DIRECTIONS FOR THIS TASK:
The full listing, returned exactly and free of pictures, is the expected answer.

• • •

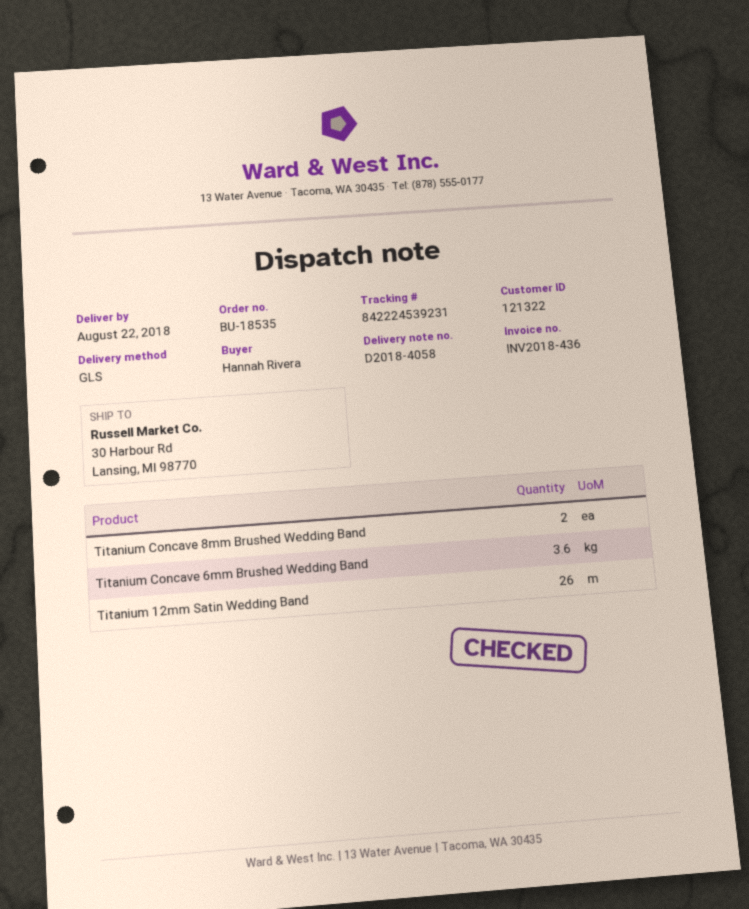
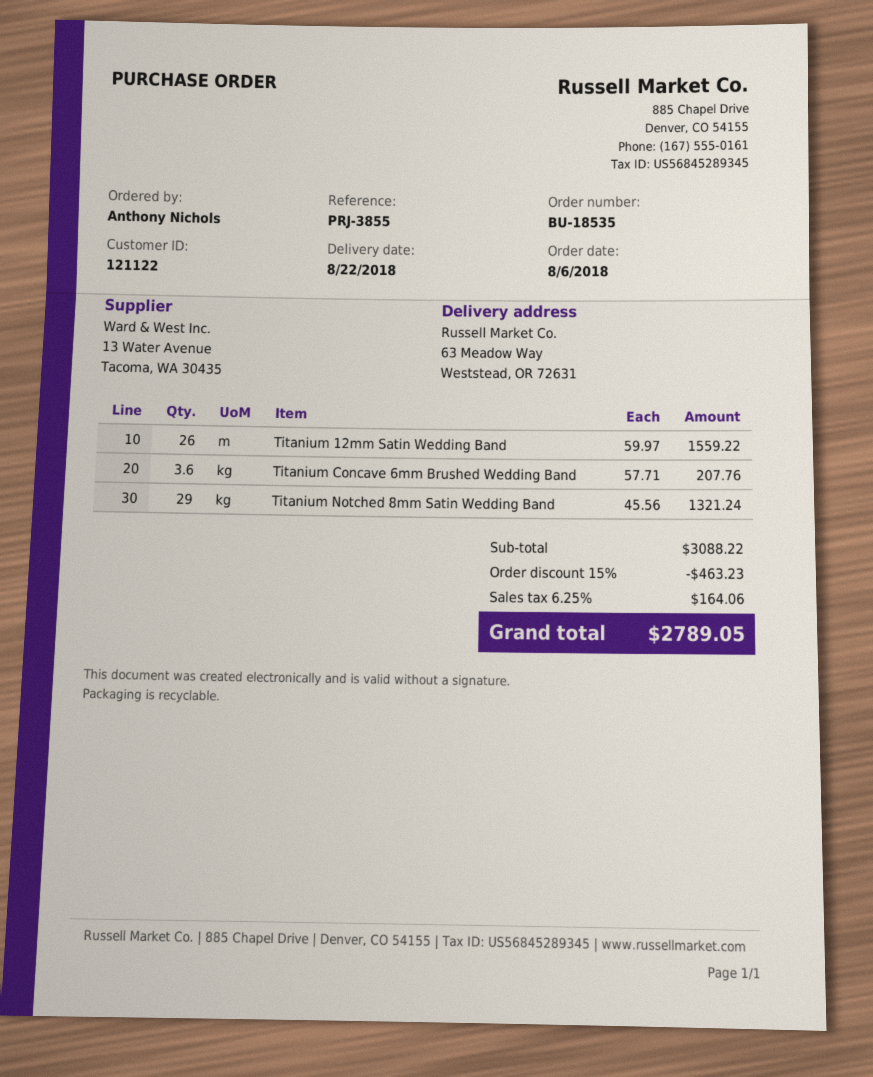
customer number: 121322 -> 121122
ordered by: Hannah Rivera -> Anthony Nichols
ship to: 30 Harbour Rd, Lansing, MI 98770 -> 63 Meadow Way, Weststead, OR 72631
Titanium Concave 8mm Brushed Wedding Band: 2 -> none
Titanium Notched 8mm Satin Wedding Band: none -> 29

• • •

PROBLEM SOLUTION:
customer number: 121322 -> 121122
ordered by: Hannah Rivera -> Anthony Nichols
ship to: 30 Harbour Rd, Lansing, MI 98770 -> 63 Meadow Way, Weststead, OR 72631
Titanium Concave 8mm Brushed Wedding Band: 2 -> none
Titanium Notched 8mm Satin Wedding Band: none -> 29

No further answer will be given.